Madness and Redemption

Madness and Redemption

My journey with Cisternostomy, unlocking the skull base,  and figuring how the brain is cooled and cleaned

I have a strange mind… The likes of which I hardly encounter, except in people proven to be genuinely mad, like some of my best friends… I have been able to disguise that madness under the garb of a more acceptable “passion”… but, there is no mistaking madness, and people close to me know more or less… Also, I love the complexity..whether it is a game of chess, relationships or even cooking… I lose many times of course… And it breaks my heart each time… But madness and complexity is what I am with enough balls to follow up both and not change after the heartbreaks and failures… No changing that.

“Traditions have been the bliss and bane of humankind… Change is very difficult for most and when faced with change we fight tooth and nail because change probably brought more bad than good and this is what is imprinted in our genetic memory.

Somewhere in 2007, when I stumbled on the fact that opening cisterns makes the brain lax in severe traumatic brain injury, I thought I might get the Nobel, probably the next month..After all, I was changing a hundred year old practice of a crude surgical means, which was not based on science and which had hardly any benefit, proven time and again… Decompressive hemicraniectomy for trauma in my opinion, although I had done a lot of them as a resident was a procedure which had outlasted its time by over eighty years… And moreover we were talking about the largest neurosurgical load in the world… Surgical management of traumatic brain injuries.
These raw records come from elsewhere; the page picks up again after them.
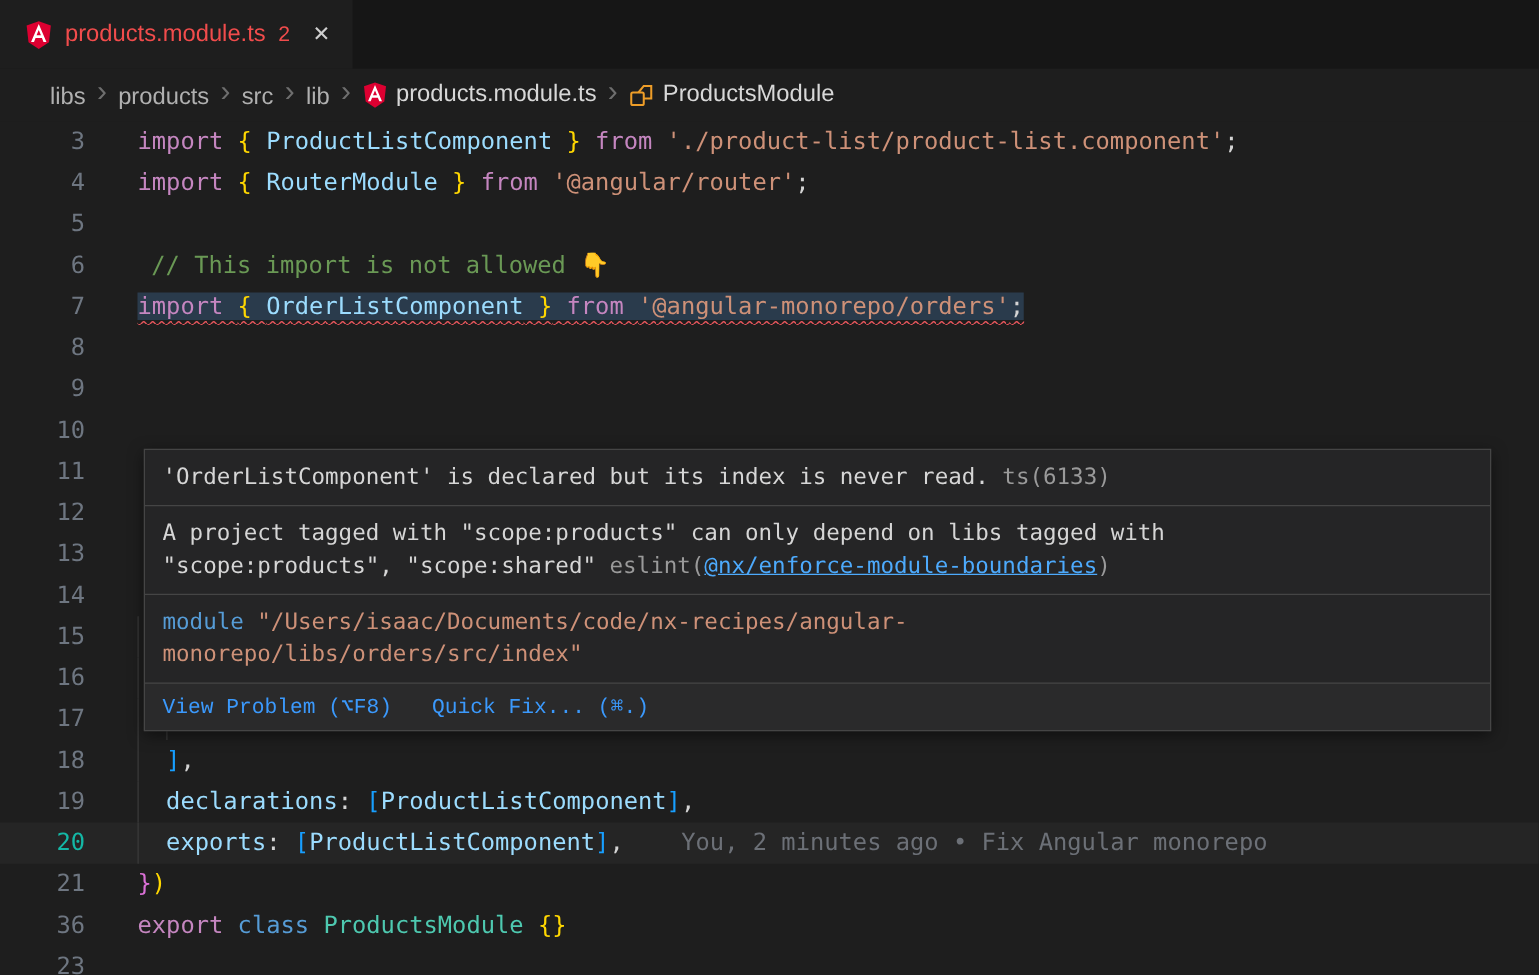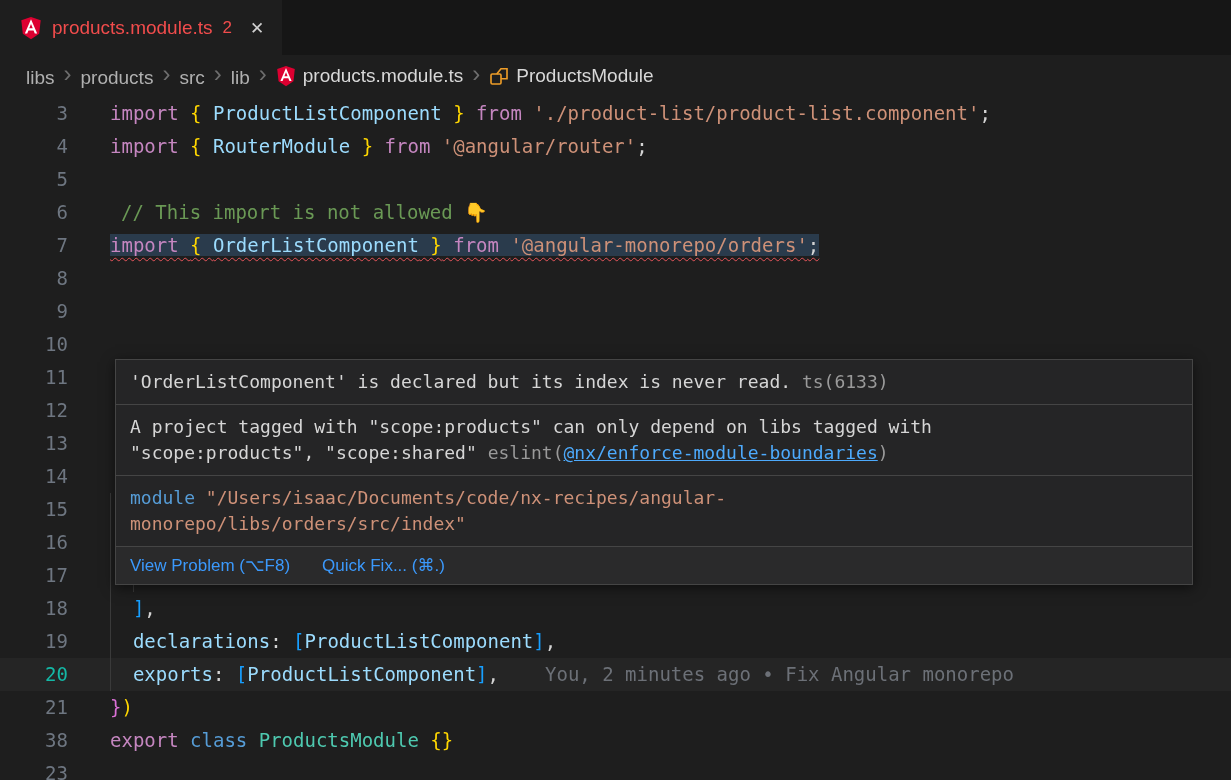"libs › products › src" .breadcrumb { padding-left: 26px -> 40px }
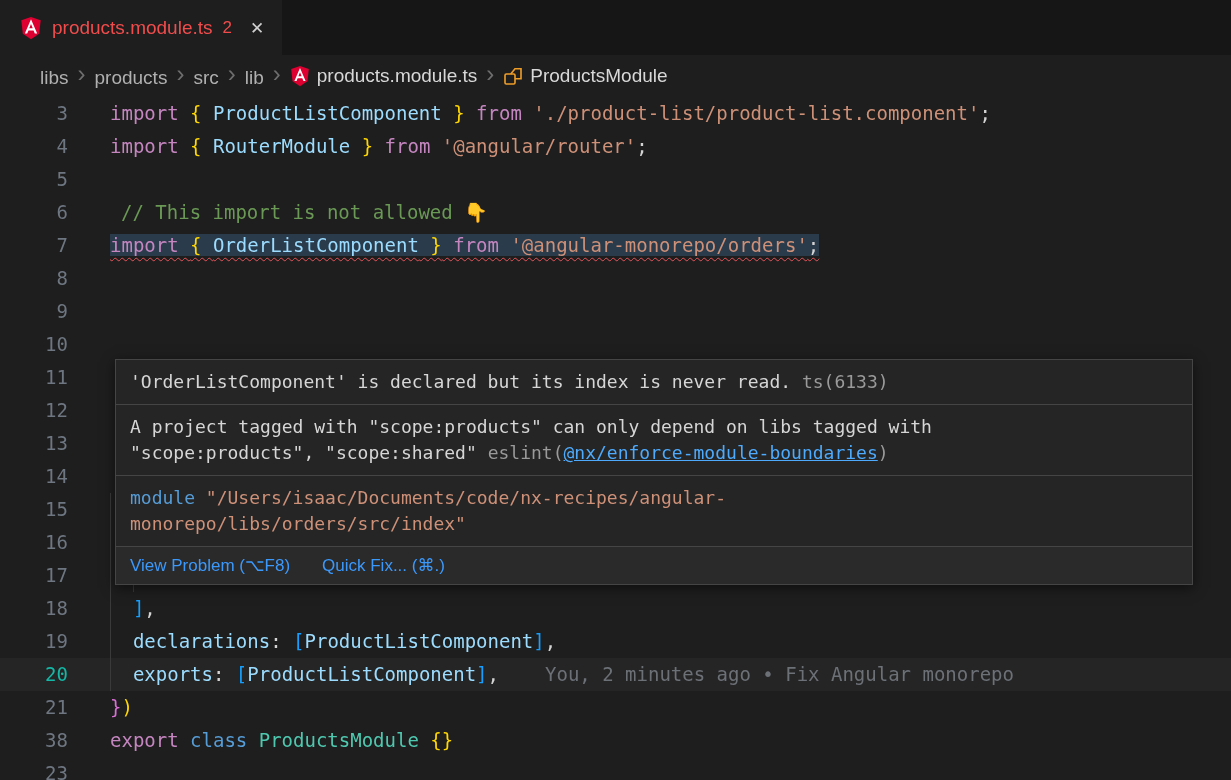"View Problem (⌥F8)" .hover-actions { font-family: Liberation Sans, sans-serif -> Liberation Mono, monospace }
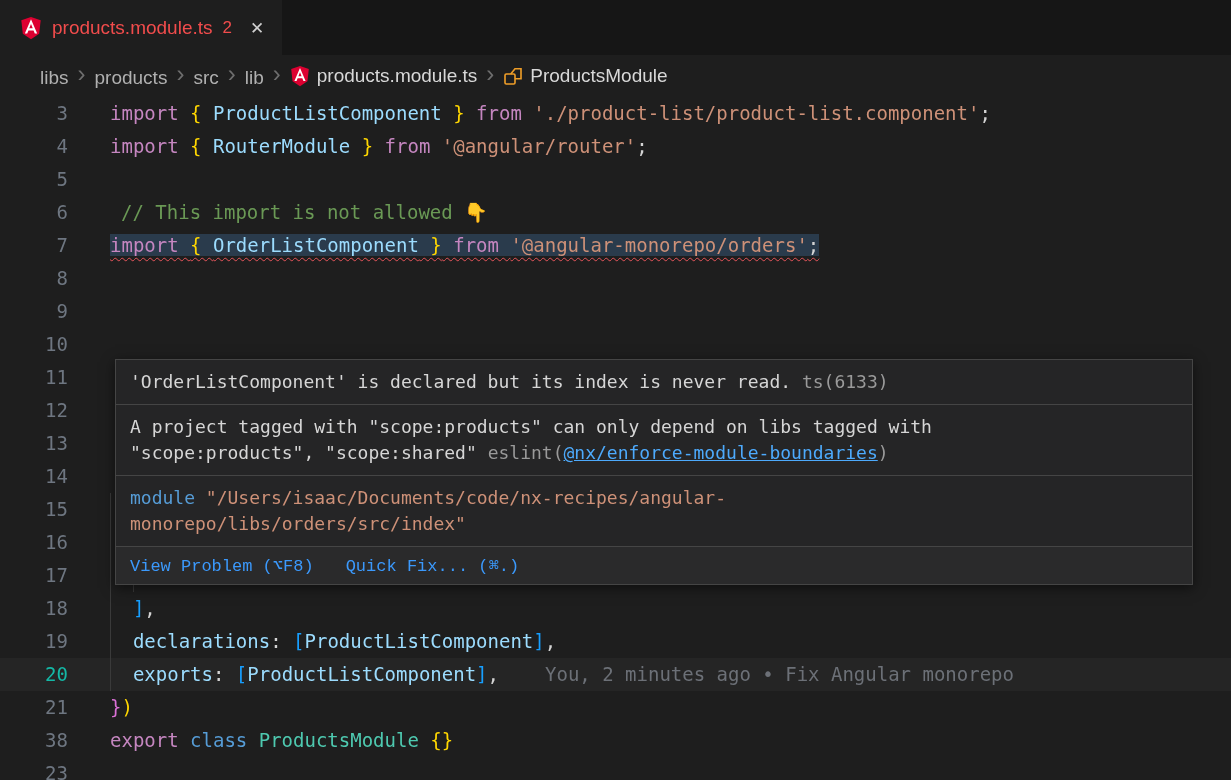"38" div.gutter { text: 38 -> 36 }
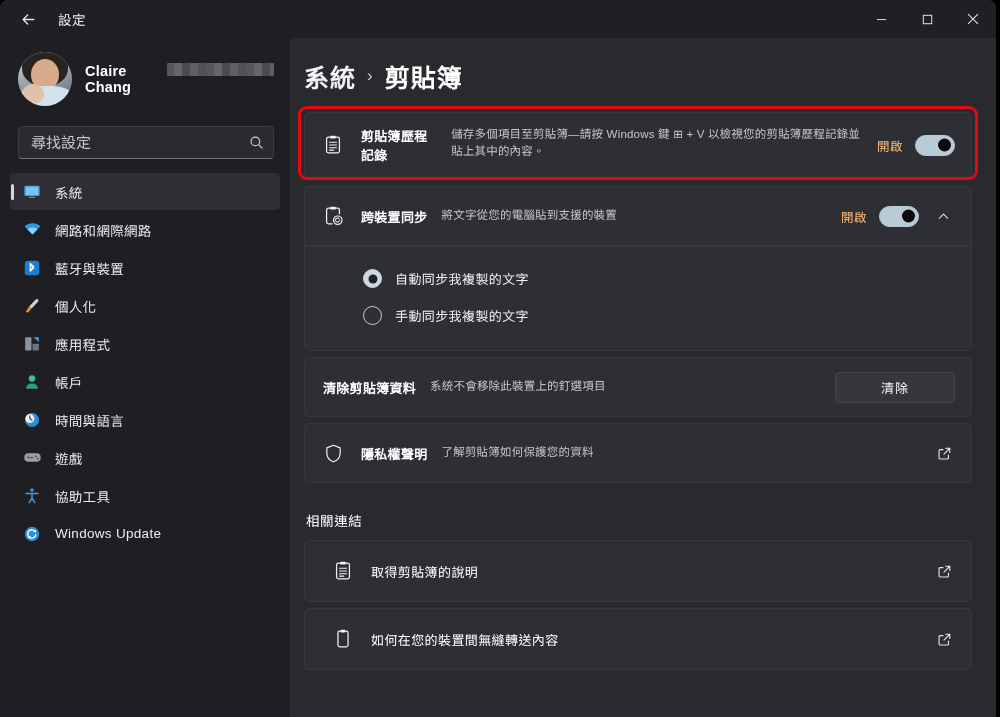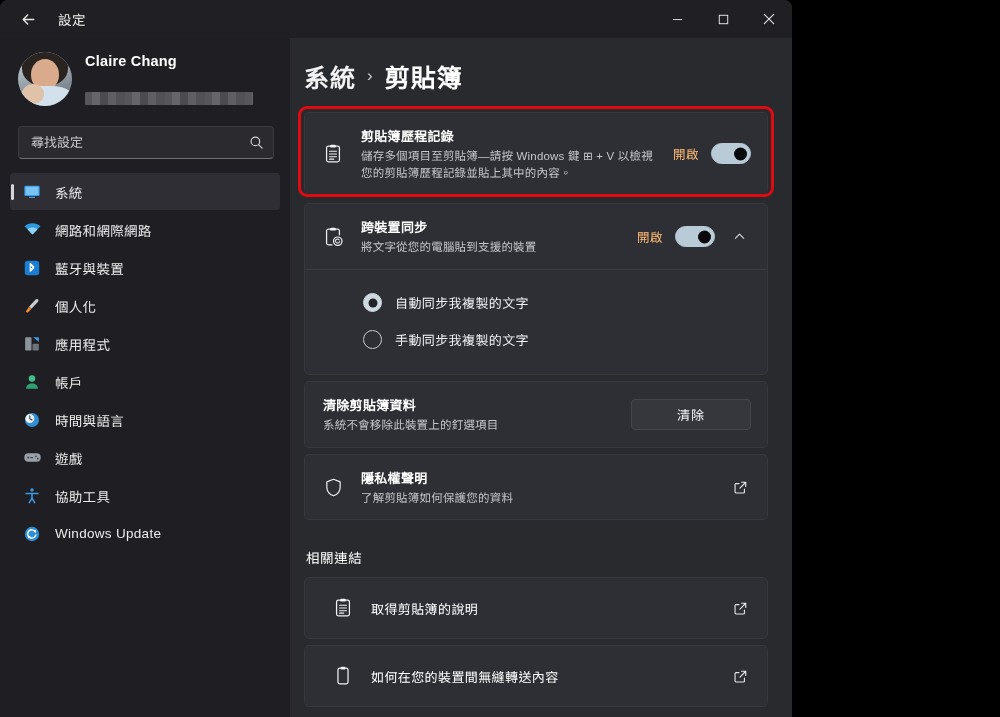"設定" #app { width: 792px -> 996px }
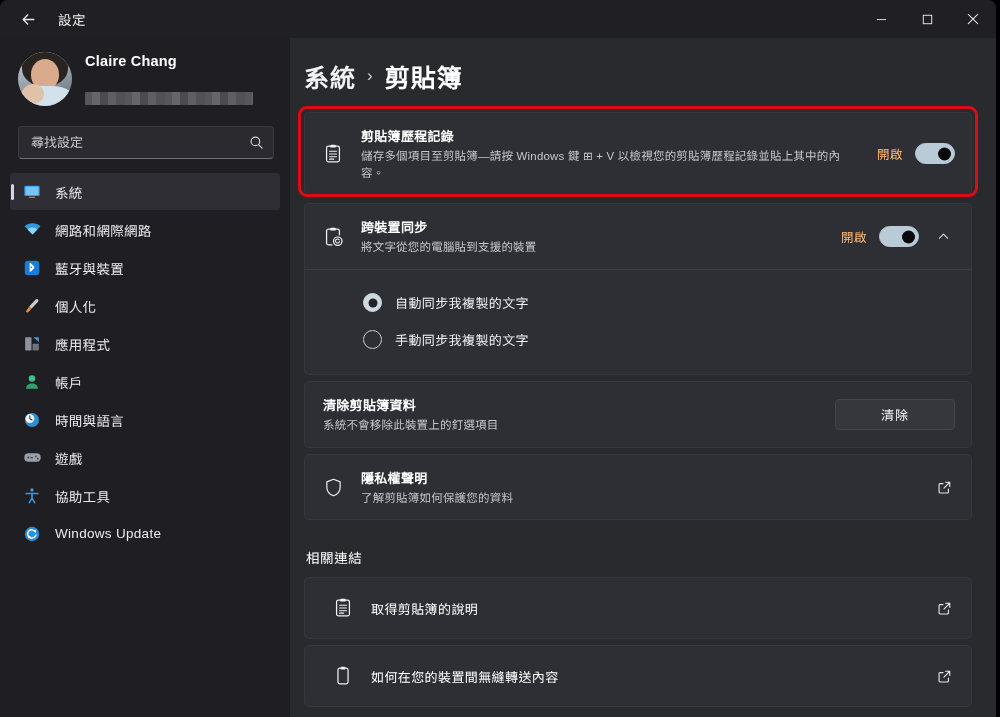"Claire Chang" .acct-text { flex-direction: column -> row }
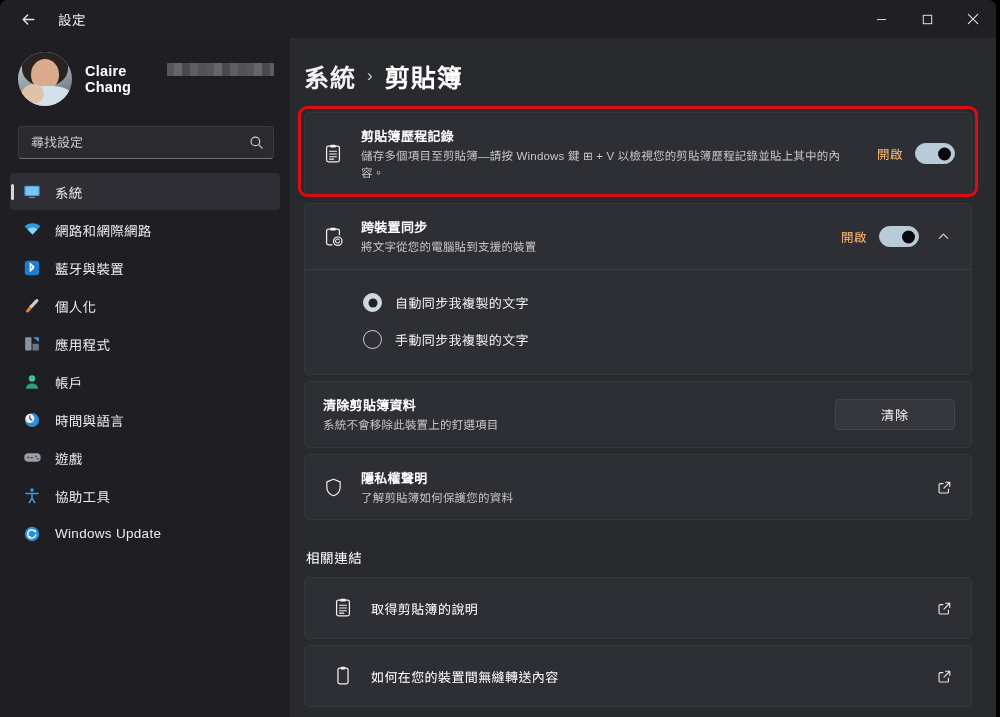"尋找設定" .searchbox input { font-family: Liberation Serif, serif -> Liberation Sans, sans-serif; font-size: 13px -> 15px }
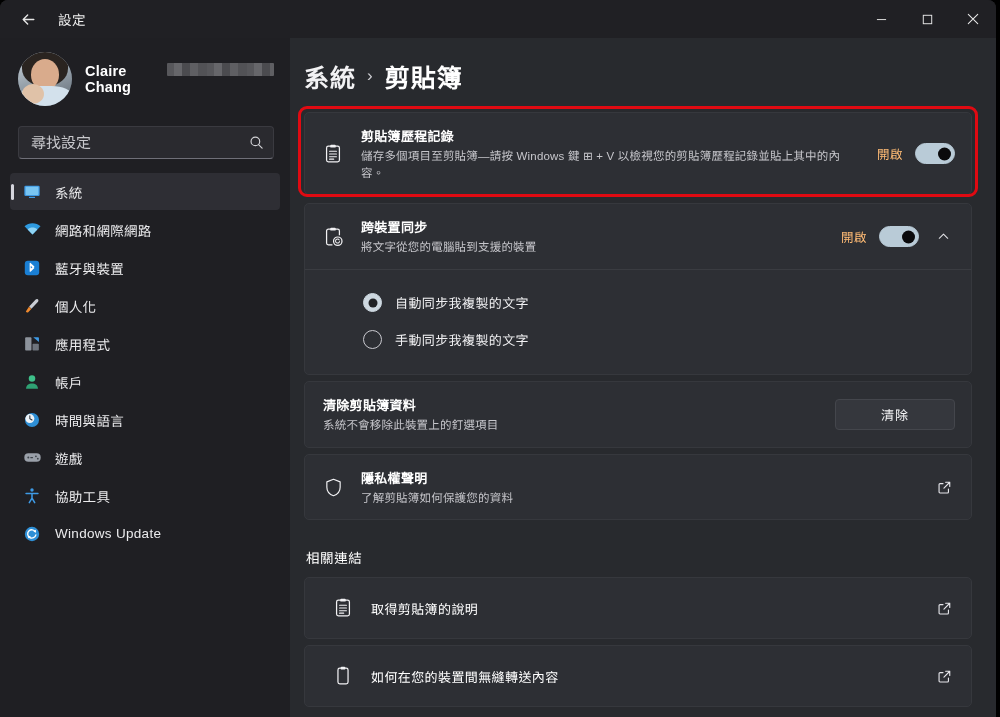"剪貼簿歷程記錄" .row-text { flex-direction: column -> row; gap: 3px -> 14px }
So armed with my first 50 cases of cisternostomy combined with the standard decompressive hemicraniectomy, where I did not have even a microscopic recording, proper analysis or the most important “P values” (I still don’t remember or care to remember, what the P stands for, and I would rather think it probably represents the word used to depict a mans organ, you see P value is inserted everywhere in publications… useful and useless… and it could actually insert beautiful life into a papers conclusions or be used to hurt and create disgusting conclusions dependent on the user and their vested interests…), I went and presented my work circa 2009 to the Department of Neurosurgery at Addenbrookes, Cambridge… the data collecting Mecca for traumatic brain injuries… And the “King” of data collecting minions told me with a wry English smile that “That is interesting”…

I was truly overjoyed till my good friend, an English gentleman who taught History at Cambridge explained to me back at his antique home over a glass of English tea, that this is the way the English would talk of complete and utter nonsense..for example if I were to say, that I saw a fucking group of flying pigs outside Addenbrooke blowing kisses to everybody, that would be “That is interesting”…

I was heartbroken, but I decided in less than 20 minutes that I will not give up… or change my belief for a few non operating, data collecting P value Kings, and the “King” would have to understand the truth someday or the revolution would bring these kings down… After all, you need mad men to bring the system down… And I was no less…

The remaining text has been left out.